Power BI dashboard


SQLWATCH comes with a Power BI Desktop dashboard to help visualise and analyse collected data. It’s a free Windows application that can be downloaded from their website.

Power BI Desktop release cycle is so frequent that is difficult to target a specific version, please refer to the release notes on GitHub which version to use.

Power BI is very efficient in handling data and displaying visuals. It is also very efficient in data storage making files very small. 90% of Power BI Performance will depend on your local desktop. I have used SQLWATCH dashboard comfortably on a Surface 4 with i7 and 8GB RAM. Hardware requirements

SQLWATCH Dashboard can also run in the Power BI Service. There are no customs requirements for Visuals or any other components. Neither R nor Python is required.

  1. Permissions
  2. Getting Started
  3. Parameters
  4. Privacy
  5. Load Performance

Permissions

No admin permissions are required on the workstation to run Power BI. Database permissions required to ingest data into Power BI are SELECT on views only. db_datareader will be sufficient too.

Getting Started

To set started, simply open the SQLWATCH dashboard (.pbx) in the Power BI Desktop application.

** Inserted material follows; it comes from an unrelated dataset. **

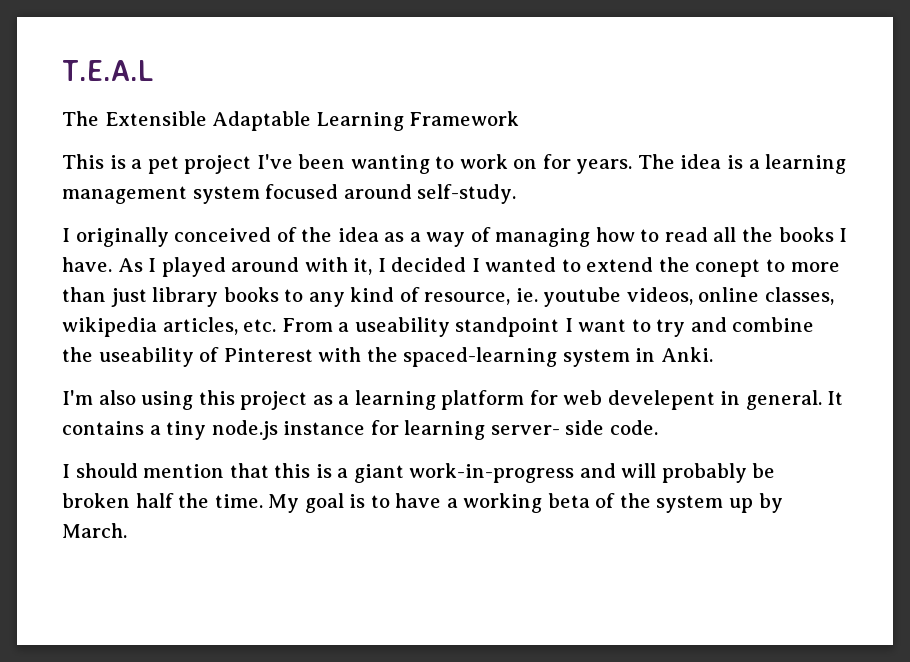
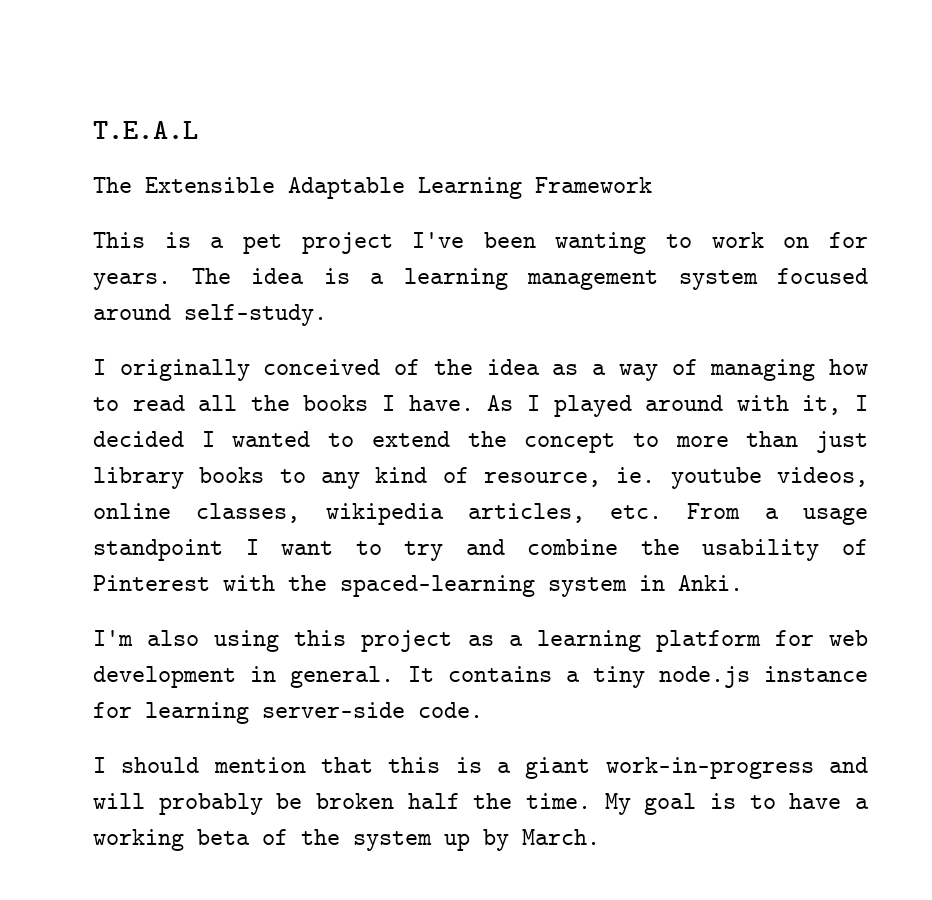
[695,259,761,277] conept -> [524,433,616,453] concept
[354,317,450,337] useability -> [803,507,869,525] usage
[98,347,194,367] useability -> [702,539,820,561] usability
[607,390,715,410] develepent -> [93,666,236,688] development
[490,420,605,435] server- side -> [262,702,405,718] server-side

Please note, if you have deployed SQLWATCH using dbatools, the deployment package has been downloaded to the PowerShell temporary directory. This will also include the Power BI template. If you are struggling to find it, you can grab a copy from GitHub

Parameters

Once you have opened the dashboard in Power BI, you are going to have to tell it your server and database names so it can download the data. This is done in parameters: PowerBI Parameters Edit

SQL Instance: SQL Instance with SQLWATCH or SQLWATCH Central Repository to connect to

SQLWATCH Database: Name of the databases where SQLWATCH is deployed. By default this is SQLWATCH

Repository Filter SQL Instance: When connected to the repository, all SQL Instances will be shown on the dashboard. Sometimes, however, we want to investigate one specific server in which case, we can limit what is being downloaded to the Dashboard.

Report End Time (datetime): For servers and clients in the same time zone, type date and time when you want reporting window to end. Follow the example in the dropdown box or select NOW to get the most recent, timezone agnostic, data. For example, if you type 2018-12-31 23:59:59, the report will show data up till that timestamp. If your server is in a different time zone than PowerBI, you may need to manually set dates, based on the local server DateTime.

Report Window (hours): How many hours to import going back from the Report end time. For example, if this parameter = 4 and End Time = GETDATE() the report will show the last 4 hours from now. This way you can travel back in time and see any time slice of historical performance data. You can select from the dropdown or type your own.

Note that some collectors run less often than others and some pages may be blank. For example, if the index collector runs every 6 hours at 12am, 6am, 12pm and 6pm and you are loading the dashboard up at 4pm, and only showing last 1 hour, the index statistics will not be shown.

Report Aggregation: Select aggregation over time or type your own. Select DEFAULT to let it automatically calculate the best level based on the report window. For example 5 minute will average data points over 5 minute periods and For large windows i.e. last 30 days you will want to aggregate over a longer period and for shorter windows i.e. 1 hour you will want to investigate at 2-minute intervals. DEFAULT option gives the best performance vs granularity.

Aggregation is a key in performance data analysis. You should always choose the minimum aggregation (i.e. 1 minute) however this will download lots of data from the database. To minimise performance impact, the aggregation will automatically increase with the longer periods and will allow you to view trends over a longer period. Read more about the impact of aggregation on granularity.

Show Baselines: Baselines pull additional data from the SQLWATCH database and, to minimise impact, are only downloaded if the Report Window is <= 24 hours. Also, you can completely disable baselines here.

Privacy

When Power BI loads data it makes sure that data from different sources (or tables) does not get mixed up which, in some systems, could cause privacy issues. Since we are joining different SQLWATCH tables during the load (time dimensions and facts) it may throw a privacy error. To work around this issue, please to go File -> Options and Settings -> Options -> Current File -> Privacy and set Ignore privacy setting: SQLWATCH PowerBI Privacy Setting

Load Performance

A lot of work has gone into optimisation and reducing the impact on the SQL database when querying data as well as reducing resources required for Power BI to render data. However, there few things to consider when it comes to the Power BI Performance:

Data Volumes This is the most important factor. It is obvious that the more data Power BI downloads, the more it has to process and render. There are some clever mechanisms built into Power BI such as High-Density Sampling which reduce the amount of data rendered with minimised loss of granularity.

However, first and foremost, download less data into Power BI to make it run fast. Reduce the time window or reduce granularity by increasing aggregation. Hiding baselines and filtering central repository will also reduce the amount of data.

Schema parsing and query preparation You will find that there isn’t a lot of activity in the database yet Power BI can still take some time to refresh the data. This is because if it’s cumbersome schema parsing, query preparation and often single threaded execution. There isn’t much we can do about it, it’s just how Power BI works.